Anyone wants to code a PTX backend to Brook+ ? AMD released Brook+ as open source

It appears like there is now an open sourced tool chain desperately waiting for someone to add support for nVidia GPUs ;)

Found this on GPGPU.org:

Wouldn’t it be great to have a larger choice in APIs to program the nVidia cards with? I have no idea how complex it would be to add a PTX backend to this puppy, but it might be worthwhile.

Christian

1

It’ll be great to have CUDA working on ATI cards :).

And I see no point at all to support dead-born extension (aka Brook+) which is currently abandoned by ATI itself…

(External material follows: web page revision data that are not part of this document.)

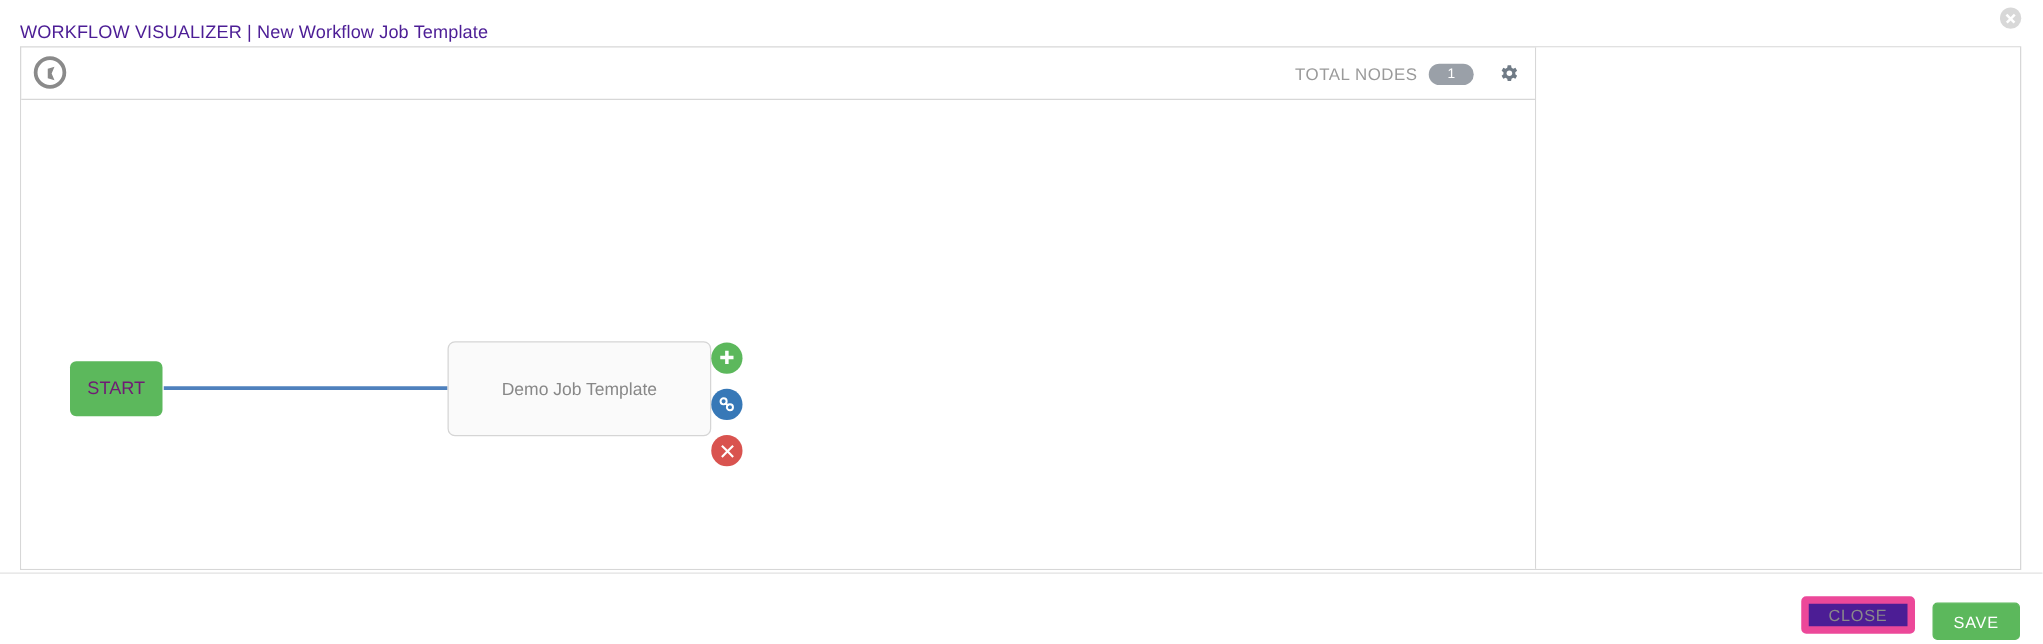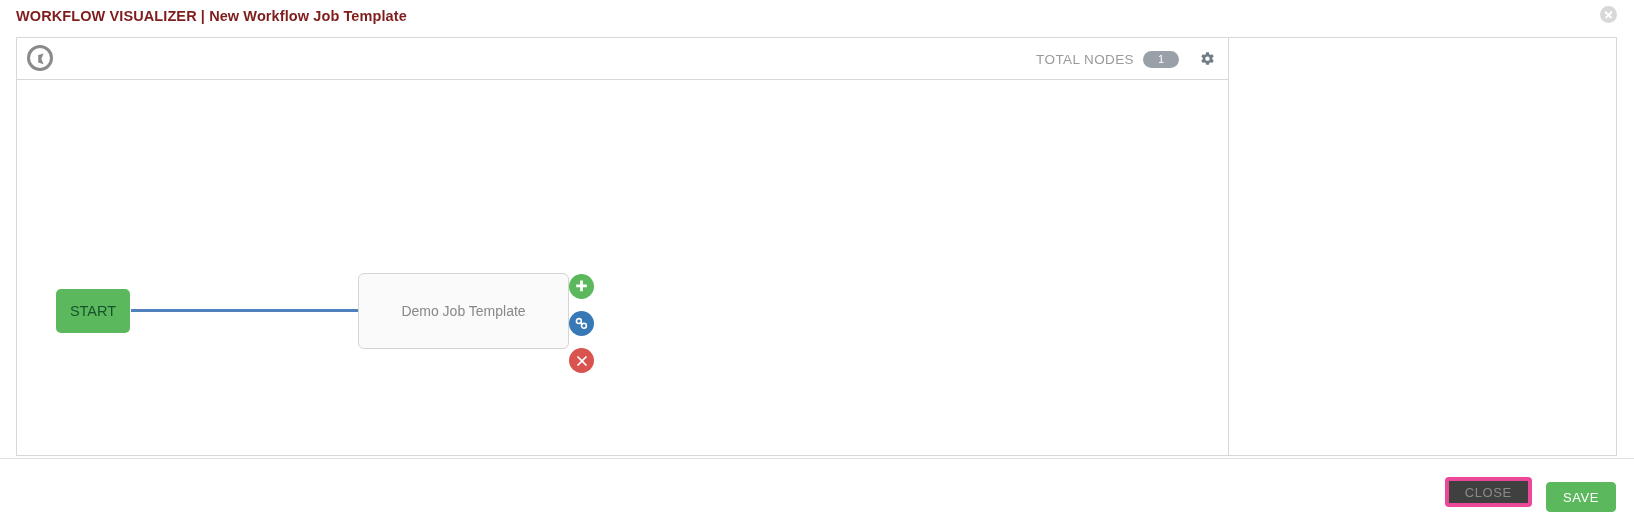--- a/index.html
+++ b/index.html
@@ -27,10 +27,10 @@
   .modal-title {
     position: absolute;
     left: 16px;
-    top: 8px;
+    top: 18px;
     font-size: 14.5px;
-    font-weight: bold;
-    color: #7f1d1d;
+    font-weight: normal;
+    color: #4c1d95;
     letter-spacing: 0.1px;
     white-space: nowrap;
   }

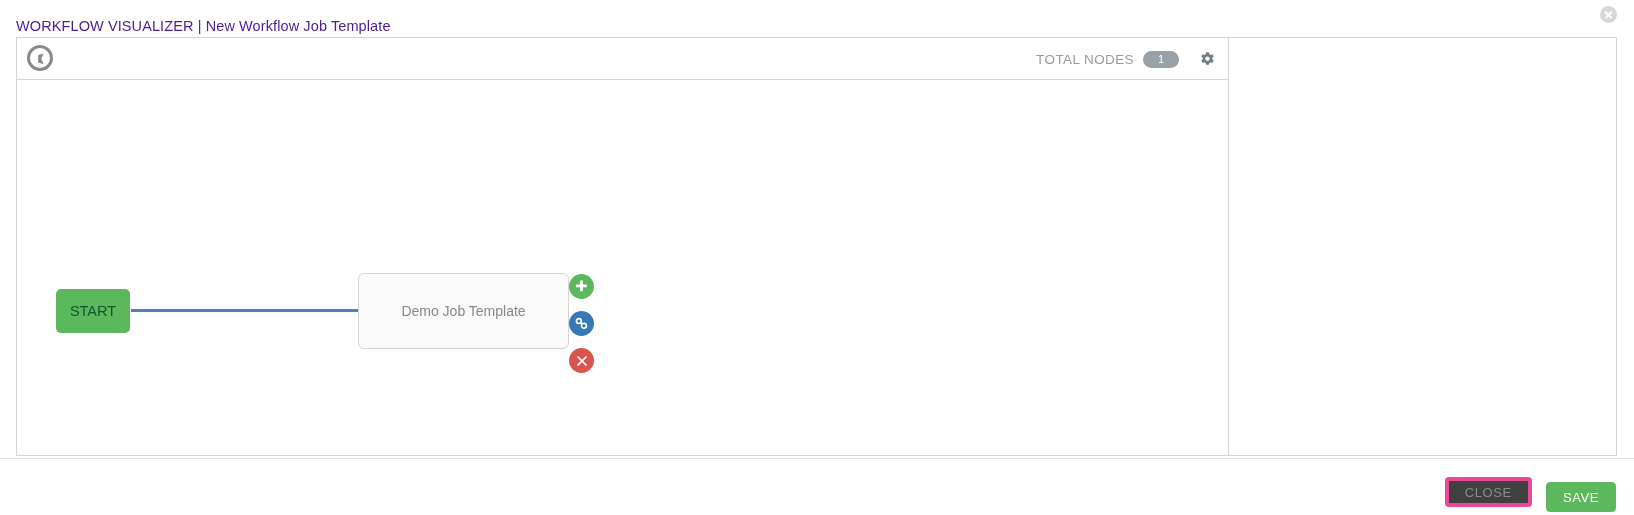--- a/index.html
+++ b/index.html
@@ -175,7 +175,7 @@
     display: flex;
     align-items: center;
     justify-content: center;
-    color: #14532d;
+    color: #701a75;
     font-size: 14.5px;
     cursor: pointer;
     box-sizing: border-box;

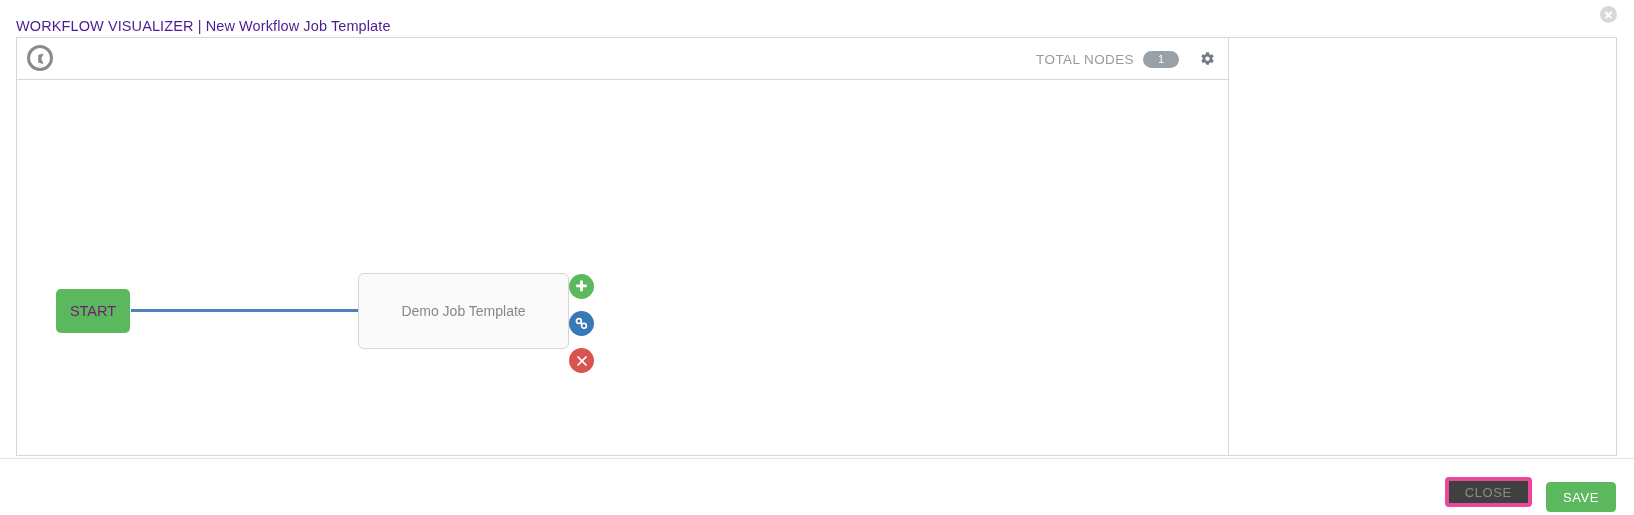--- a/index.html
+++ b/index.html
@@ -248,8 +248,8 @@
     font-family: "Liberation Sans", sans-serif;
   }
   .btn-close {
-    background: #404040;
-    border: 4px solid #ec4899;
+    background: #4c1d95;
+    border: 6px solid #ec4899;
     color: #8a8a8a;
   }
   .btn-save {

I dont think it is about CUDA on ATI cards…

Instead it will be Brooks+ on NVIDIA cards.

Brooks+ is good. No doubt about it. BUt it has its own limitations. It is extremely data-parallel oriented.

We will be better off with the CUDA thing than brooks – My personal opinion though.

I mean it’ll much better to have CUDA working on ATI GPUs rather than Brook+ on nVidia ones. But both these things won’t happen.

As ATI finally made OpenCL support (silly enough it’s for CPU only atm) and released Brook+ as open source I really really doubt they’ll have enough resources to support both. It’s more looks like they’ll focus on OpenCL only and totally abandon Brook+.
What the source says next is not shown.